The original Looney Tunes used wit, but it was – well, very good, really. I can recall a scene where Wile E. Coyote has been blown up, and then knocks on Bugs Bunny’s door, announcing “My name is mud.” Bugs turns to the audience in an aside before the clip irises out, and says, “Mud spelled backwards is dum[b].” That has to be the least funniest Looney Tunes gag that I have ever seen, because the irreverence was not specific to Wile E. Coyote, did not play off of his pretensions, and forced Wile to say something that he had no reason to say. Irreverence has to point out the subject’s failings or fallacies to be successful.

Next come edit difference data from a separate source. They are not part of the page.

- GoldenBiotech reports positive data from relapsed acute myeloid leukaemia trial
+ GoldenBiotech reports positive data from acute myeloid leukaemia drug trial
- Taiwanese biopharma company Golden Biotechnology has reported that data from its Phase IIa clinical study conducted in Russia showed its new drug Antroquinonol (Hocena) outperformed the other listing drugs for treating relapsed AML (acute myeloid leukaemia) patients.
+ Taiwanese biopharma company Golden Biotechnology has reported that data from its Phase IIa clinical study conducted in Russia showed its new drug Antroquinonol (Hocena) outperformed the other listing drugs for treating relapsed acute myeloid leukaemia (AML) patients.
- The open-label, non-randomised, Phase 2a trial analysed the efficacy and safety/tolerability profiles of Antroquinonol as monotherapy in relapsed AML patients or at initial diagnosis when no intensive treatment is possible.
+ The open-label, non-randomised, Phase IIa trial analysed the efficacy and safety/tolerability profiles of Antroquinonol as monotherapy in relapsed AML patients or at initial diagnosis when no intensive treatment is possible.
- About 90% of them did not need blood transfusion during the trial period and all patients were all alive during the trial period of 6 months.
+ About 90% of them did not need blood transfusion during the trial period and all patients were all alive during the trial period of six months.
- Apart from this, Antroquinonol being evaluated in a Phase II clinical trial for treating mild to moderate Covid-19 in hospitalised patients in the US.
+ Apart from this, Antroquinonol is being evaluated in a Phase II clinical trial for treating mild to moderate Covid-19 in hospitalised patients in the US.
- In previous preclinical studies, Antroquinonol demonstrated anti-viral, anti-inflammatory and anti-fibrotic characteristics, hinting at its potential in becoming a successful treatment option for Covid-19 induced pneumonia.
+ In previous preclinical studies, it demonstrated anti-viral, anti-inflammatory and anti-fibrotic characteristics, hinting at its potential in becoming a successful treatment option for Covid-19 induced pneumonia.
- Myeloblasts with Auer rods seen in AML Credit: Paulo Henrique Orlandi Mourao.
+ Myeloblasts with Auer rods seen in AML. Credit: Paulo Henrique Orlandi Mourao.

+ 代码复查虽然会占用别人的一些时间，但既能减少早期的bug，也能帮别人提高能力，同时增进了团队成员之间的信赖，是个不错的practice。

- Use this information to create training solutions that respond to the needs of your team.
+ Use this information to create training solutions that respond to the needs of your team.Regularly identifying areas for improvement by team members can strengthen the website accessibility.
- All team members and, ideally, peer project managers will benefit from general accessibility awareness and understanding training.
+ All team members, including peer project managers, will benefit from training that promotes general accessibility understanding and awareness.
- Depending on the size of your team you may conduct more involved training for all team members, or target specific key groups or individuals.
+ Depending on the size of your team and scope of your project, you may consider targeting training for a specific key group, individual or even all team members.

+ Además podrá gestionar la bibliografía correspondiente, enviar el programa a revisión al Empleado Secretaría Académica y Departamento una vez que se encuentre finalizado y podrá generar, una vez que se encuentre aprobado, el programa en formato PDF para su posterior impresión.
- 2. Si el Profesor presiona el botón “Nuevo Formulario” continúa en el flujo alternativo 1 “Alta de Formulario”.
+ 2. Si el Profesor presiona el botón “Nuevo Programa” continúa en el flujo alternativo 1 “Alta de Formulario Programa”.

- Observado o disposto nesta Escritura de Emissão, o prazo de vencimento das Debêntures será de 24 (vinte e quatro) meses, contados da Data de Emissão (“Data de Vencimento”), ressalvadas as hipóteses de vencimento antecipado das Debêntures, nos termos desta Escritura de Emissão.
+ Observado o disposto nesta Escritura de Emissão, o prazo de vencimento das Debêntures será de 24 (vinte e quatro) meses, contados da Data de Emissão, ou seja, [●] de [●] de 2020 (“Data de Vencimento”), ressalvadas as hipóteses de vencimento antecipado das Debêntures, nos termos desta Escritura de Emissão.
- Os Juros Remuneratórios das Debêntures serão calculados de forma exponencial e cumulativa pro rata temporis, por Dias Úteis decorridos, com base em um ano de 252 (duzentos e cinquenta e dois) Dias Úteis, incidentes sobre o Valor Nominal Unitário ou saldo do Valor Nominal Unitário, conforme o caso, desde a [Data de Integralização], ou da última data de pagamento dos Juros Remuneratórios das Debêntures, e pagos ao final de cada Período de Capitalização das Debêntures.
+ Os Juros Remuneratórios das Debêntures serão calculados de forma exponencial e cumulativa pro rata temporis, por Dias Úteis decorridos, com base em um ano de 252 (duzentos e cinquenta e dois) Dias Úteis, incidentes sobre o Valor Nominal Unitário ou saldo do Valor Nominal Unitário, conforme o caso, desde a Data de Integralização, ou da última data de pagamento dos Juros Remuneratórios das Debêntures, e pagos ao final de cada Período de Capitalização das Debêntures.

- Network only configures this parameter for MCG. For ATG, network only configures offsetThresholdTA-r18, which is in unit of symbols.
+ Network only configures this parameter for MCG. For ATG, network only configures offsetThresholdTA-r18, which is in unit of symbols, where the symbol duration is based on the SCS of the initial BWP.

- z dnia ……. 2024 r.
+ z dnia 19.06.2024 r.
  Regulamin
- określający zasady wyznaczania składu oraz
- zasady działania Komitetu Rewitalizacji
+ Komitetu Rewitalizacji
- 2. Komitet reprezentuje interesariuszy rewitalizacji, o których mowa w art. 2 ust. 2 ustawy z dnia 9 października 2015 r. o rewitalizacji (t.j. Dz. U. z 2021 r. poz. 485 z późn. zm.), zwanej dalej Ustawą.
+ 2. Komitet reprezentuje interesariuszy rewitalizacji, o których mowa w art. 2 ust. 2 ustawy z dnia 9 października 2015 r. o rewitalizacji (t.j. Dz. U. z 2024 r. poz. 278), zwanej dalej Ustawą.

But, like Northrop Frye explained in his paper, “The Nature of Satire,” (published in the University of Toronto Quarterly, Vol.14, Oct. 1949) irreverence is not enough to make something funny, because irreverence can also include vitriolic invective:
...it is the tone that makes a work of art a satire...To have too much hatred and too little gaiety will upset the balance of tone.
This is where wit comes in. Wit can turn something appalling into something hilarious. Take this set of panels:
Now, we’ve all seen the “this means war” bit in Looney Tunes cartoons, but it’s the intertexuality (oh, god! Oh, god! Postmodern theory is creeping in! Let’s get this over with as quickly as possible...) that gives it new life here. First, there’s the acknowledgment that Slapstick is, indeed, inspired by the cartoon characters of the past. Then there’s the even funnier allusion to the modus operandi of the Punisher: his “war on crime,” and his history as a war veteran.
Of course, a big part of the wit is actually in that incongruity I mentioned earlier. Check out this character: the Neutron Bum. A better name for a villain I have yet to see. Villains are usually after revenge, or millions of dollars: the Neutron Bum, however, only wants a cup of coffee:
The final component of successful slapstick, which is evident in Slapstick (naturally), is the violence itself. The violence has to be of a certain type – Sweeney Todd type mayhem will offend more than it will tickle, and the funniest parts of movies like Army of Darkness are the homages to the Three Stooges. Slapstick comedy, above all, cannot hurt or permanently damage their victims. Whether this is achieved through innocuous acts of violence like the Stooges’ face-slaps and nose-tweaks, or by introducing incongruity and turning a horrifically violent act into a harmless annoyance (a la Wile E. Coyote and explosives), doesn't matter. Slapstick straddles this line well, even in the mostly realistic world of the Marvel Universe:
A film or comic can be violent, but without wit, it isn’t funny. Take the original Looney Toons cartoons, for instance. Sure, they’re funny to kids, but why do I enjoy Freakazoid and Pinky and the Brain where I don’t enjoy Looney Toons? Well, Looney Toons lacks intelligence. People get blown up with dynamite, shot in the ass, dropped out of airplanes – but the quips aren’t exactly Oscar Wilde. And the wit can fall flat if it doesn’t include “the denial of metaphysical importance” to an object of attack. Without these, the violence is simply perplexing – something which may have helped provoke the moral crusaders who saw cartoons as nothing but trash for the mind. Slapstick isn’t the funniest stuff around, but it contains all of the elements – in my opinion, whatever that’s worth – that give it staying power.